**Description of the task:** Identify every line in the records below that contains the word "document", and reproduce each one.

**Data:**
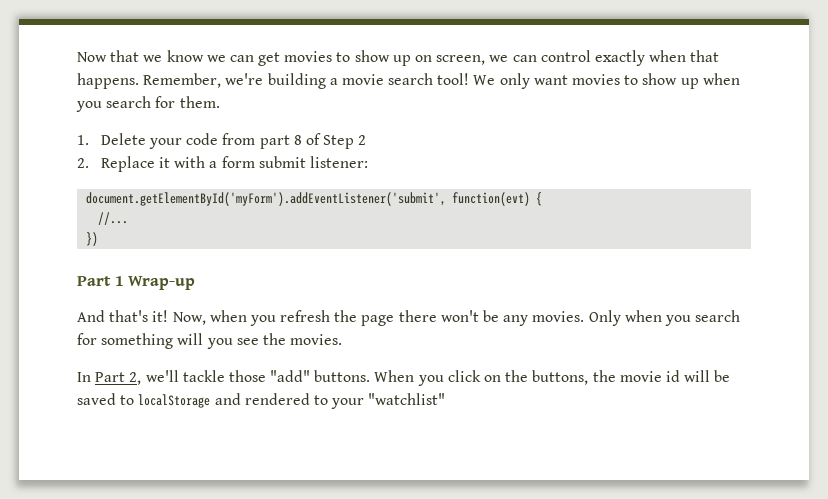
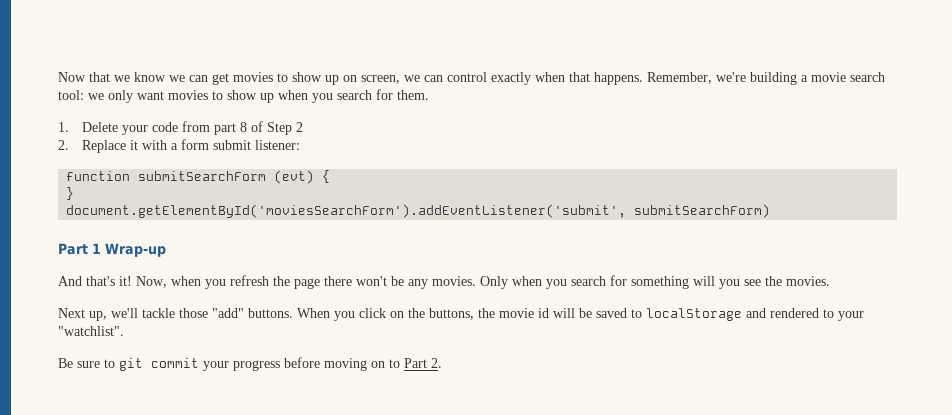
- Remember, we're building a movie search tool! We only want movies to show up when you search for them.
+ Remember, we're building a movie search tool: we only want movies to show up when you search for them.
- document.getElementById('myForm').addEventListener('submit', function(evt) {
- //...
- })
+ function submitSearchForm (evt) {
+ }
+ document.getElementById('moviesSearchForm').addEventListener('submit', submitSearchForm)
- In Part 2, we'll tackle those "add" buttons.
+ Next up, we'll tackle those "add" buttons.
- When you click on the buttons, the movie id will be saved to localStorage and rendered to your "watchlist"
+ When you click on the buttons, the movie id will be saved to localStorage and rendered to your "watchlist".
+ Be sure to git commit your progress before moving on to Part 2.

* * *

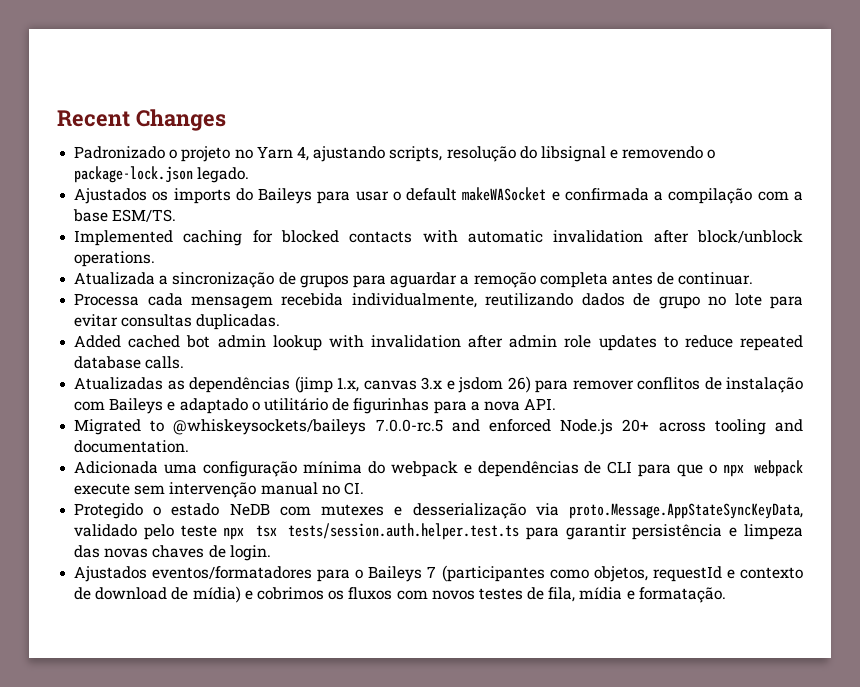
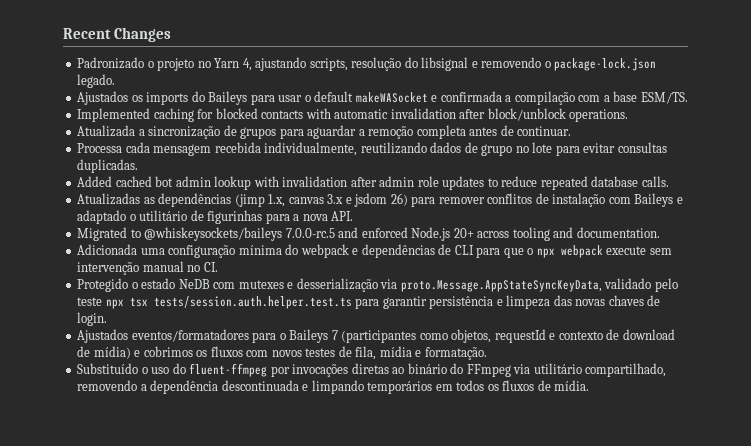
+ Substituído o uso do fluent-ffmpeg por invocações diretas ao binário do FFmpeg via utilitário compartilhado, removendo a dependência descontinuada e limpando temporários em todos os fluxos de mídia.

**Written answer:**
- document.getElementById('myForm').addEventListener('submit', function(evt) {
+ document.getElementById('moviesSearchForm').addEventListener('submit', submitSearchForm)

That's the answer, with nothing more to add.